No, this isn’t about food. Although Janet is good friends with Aunt Jemima, Uncle Ben, and her neighbor Ms. Betty Crocker. It’s about respect she commands from an audience of her peers, or the generation that is stealing from her.
When Janet walks into a room, everyone stands and shows nothing but respect. There are only a few women who have such stage presence. Ciara is not one of them. She is respected by legends, icons, superstars, child custody social workers, and even the fat lady at the DMV who has no business wearing tight pants with thighs bigger than Kanye's ego. When Janet walks into a room, you stand, you bow, and wash her feet.
9. You stan for a flop.
Now I don’t mean this harshly or literally, but I’m pretty sure if you’re hating on Janet, talking about her flop albums or her lack of chart success (as of late), I’m fairly confident in my assumption of you stanning for a flop. Don’t be upset with Janet because your fave’s best selling album has only been certified double cardboard, and the singles were bubbling under the Hot 100 waiting list. Being bitter about your fave being the best selling flop, or struggling to get nominated for a Source Award does not give you the permission to hate on Janet. Once you accept Janet into your heart as your musical Lord and Savior, you will walk in the valley and fear no evil.
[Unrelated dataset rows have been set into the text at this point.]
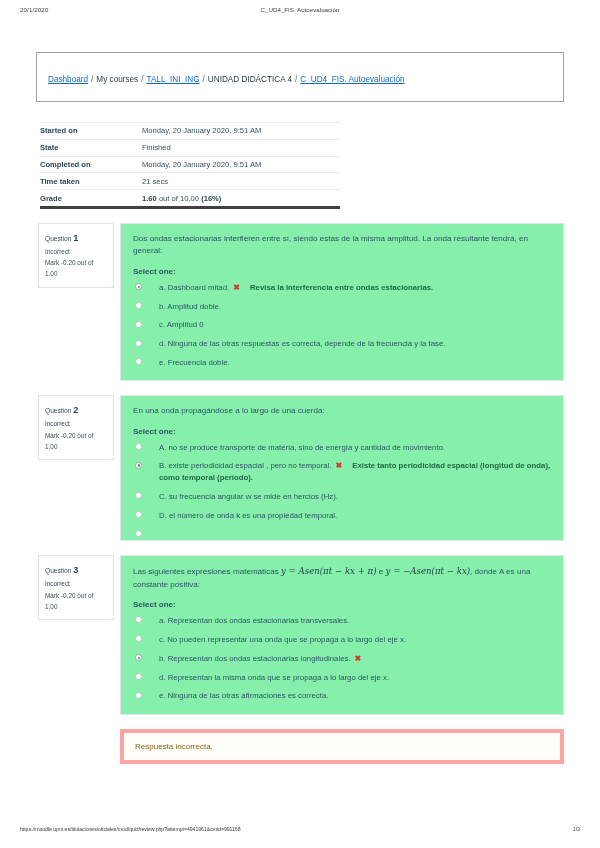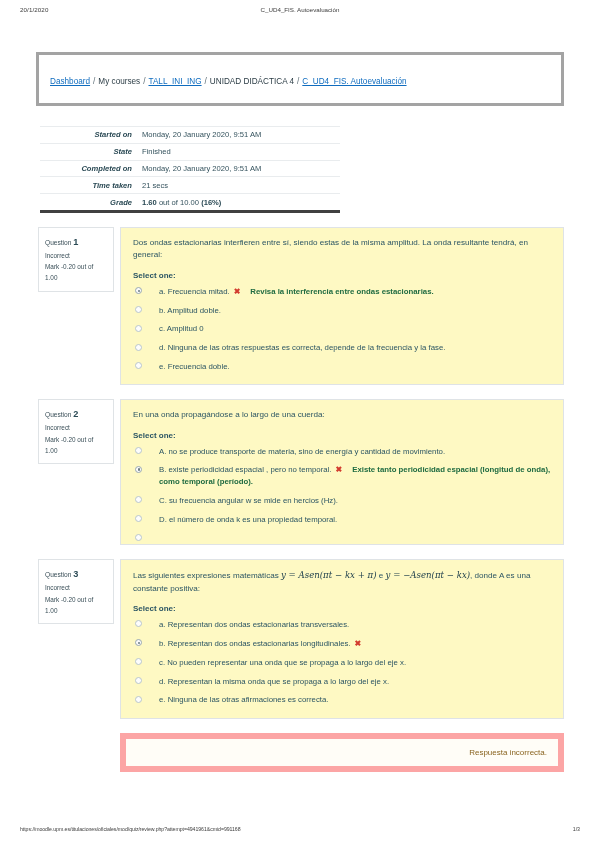--- a/index.html
+++ b/index.html
@@ -72,7 +72,7 @@
 
   
   .breadcrumb-card {
-    border: 3px solid #a3a3a3;
+    border: 1px solid #a3a3a3;
     background: #fff;
     height: 48px;
     position: relative;

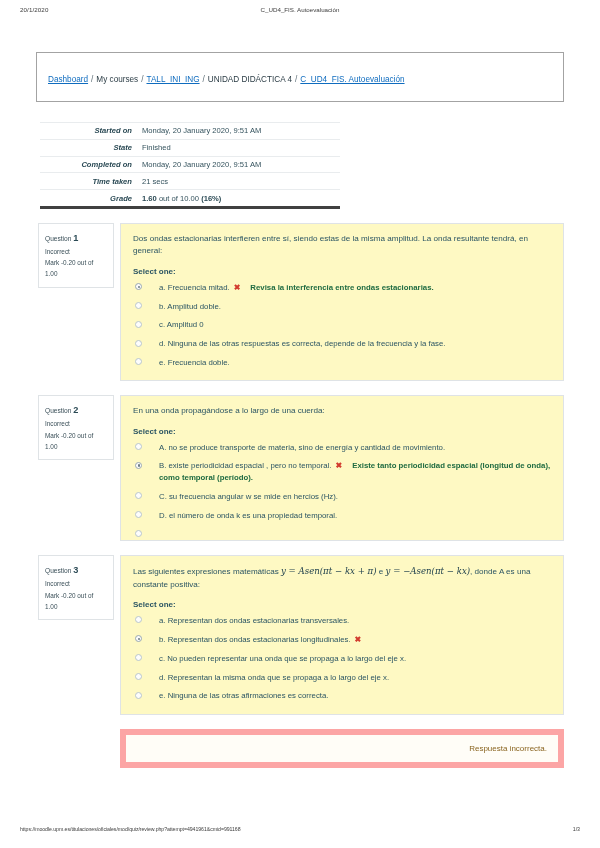--- a/index.html
+++ b/index.html
@@ -107,14 +107,13 @@
   .summary tr { border-top: 1px solid #e9ecee; }
   .summary tr:last-child { border-bottom: 3px solid #404040; }
   .summary th {
-    text-align: right;
+    text-align: left;
     font-weight: bold;
     color: #2b4a55;
     padding: 3.4px 6px 3.4px 0;
     width: 92px;
     white-space: nowrap;
     vertical-align: top;
-    font-style: italic;
   }
   .summary td {
     text-align: left;

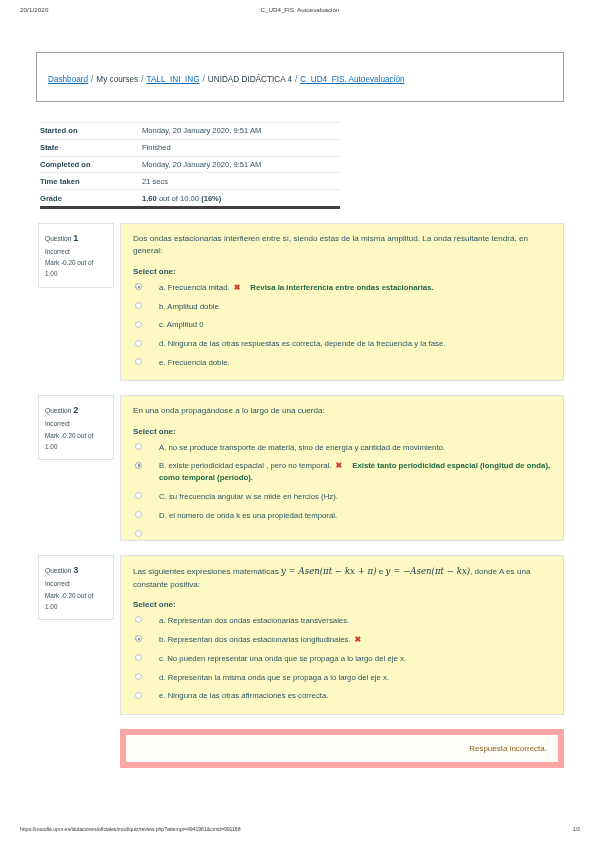--- a/index.html
+++ b/index.html
@@ -156,7 +156,7 @@
   .qbody {
     margin-left: 84px;
     border: 1px solid #dfe3e6;
-    background: #fef9c3;
+    background: #86efac;
     padding: 9px 12px 11px 12px;
     min-height: 52px;
   }

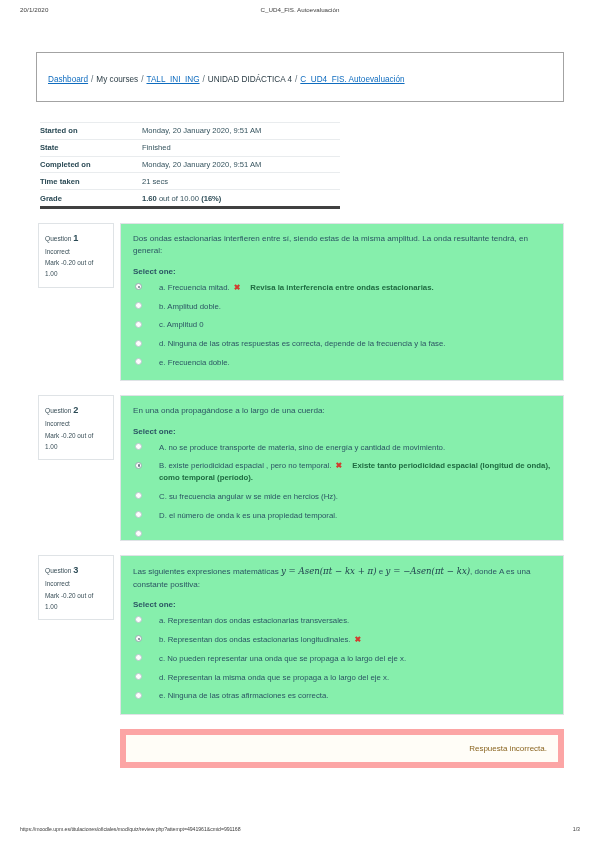--- a/index.html
+++ b/index.html
@@ -292,7 +292,7 @@
       <ul class="answers">
         <li class="answer">
           <span class="radio checked"></span>
-          <span class="ans-label">a. Frecuencia mitad.</span><span class="xmark">✖</span><span class="feedback-inline">Revisa la interferencia entre ondas estacionarias.</span>
+          <span class="ans-label">a. Dashboard mitad.</span><span class="xmark">✖</span><span class="feedback-inline">Revisa la interferencia entre ondas estacionarias.</span>
         </li>
         <li class="answer">
           <span class="radio"></span>

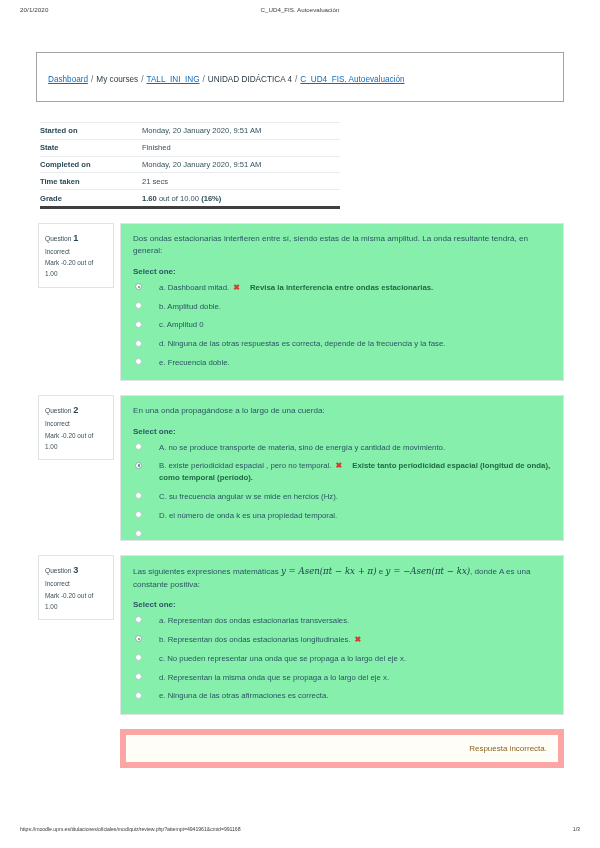--- a/index.html
+++ b/index.html
@@ -362,12 +362,12 @@
           <span class="ans-label">a. Representan dos ondas estacionarias transversales.</span>
         </li>
         <li class="answer">
+          <span class="radio"></span>
+          <span class="ans-label">c. No pueden representar una onda que se propaga a lo largo del eje x.</span>
+        </li>
+        <li class="answer">
           <span class="radio checked"></span>
           <span class="ans-label">b. Representan dos ondas estacionarias longitudinales.</span><span class="xmark">✖</span>
-        </li>
-        <li class="answer">
-          <span class="radio"></span>
-          <span class="ans-label">c. No pueden representar una onda que se propaga a lo largo del eje x.</span>
         </li>
         <li class="answer">
           <span class="radio"></span>

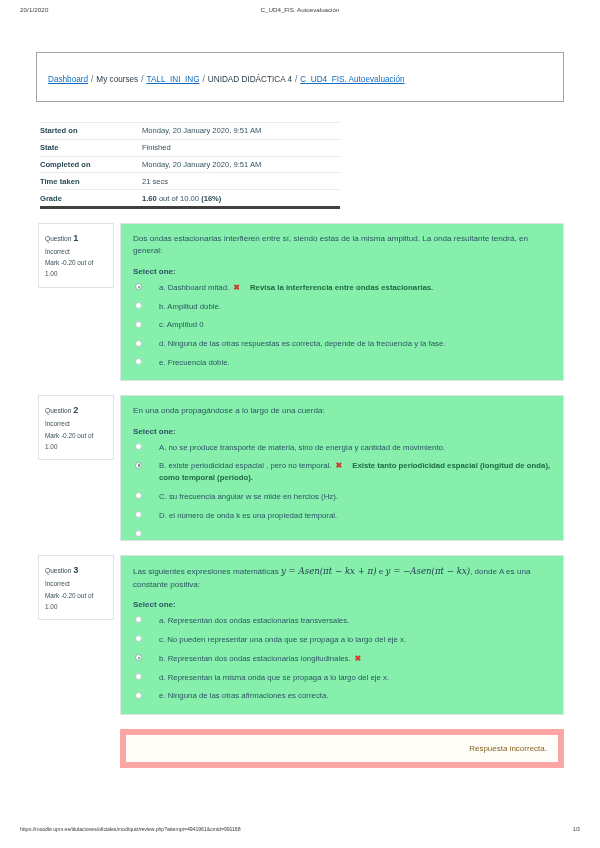--- a/index.html
+++ b/index.html
@@ -231,12 +231,11 @@
   
   .overall-feedback {
     margin-left: 84px;
-    border: 6px solid #fca5a5;
+    border: 4px solid #fca5a5;
     background: #fffdf7;
     padding: 9px 11px;
     font-size: 8px;
     color: #8a6420;
-    text-align: right;
   }
 </style>
 </head>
10. You stan for another artist.
I've noticed stans of other arists like to project their faves short-comings on Janet. The Mariah fans like to talk about Janet not selling. But Mariah is the same person who did this:
I mean, what's worse?
Beyonce stans like to hate on Janet for a multitude of reasons. Why? I don't know. Are you really free to hate on others when your favorite artist is being sued every year for song she CLAIMS she wrote, can't keep her balance on stage, and swagger jacks everyone from Janet to Captain Planet? Let's be real with yourselves, so we can be real with you. Madonna fans, well, she's Madonna. They have room to hate. But being jealous of Janet's youthful looks, her black child, and superior stage performance is rather trivial in my eyes. But as stated, I'm not an optometrist. I'm not sure if people are upset that Janet has never give the paparazzi a shot of her cooch, been passed out drunk in her friend's car, or pulled a hit in run. Whatever the case, Janet has never acted a fool in public.
So while you're pounding your keyboard spewing your hate about Janet, think about this post. Don't blame Janet. Blame yourself.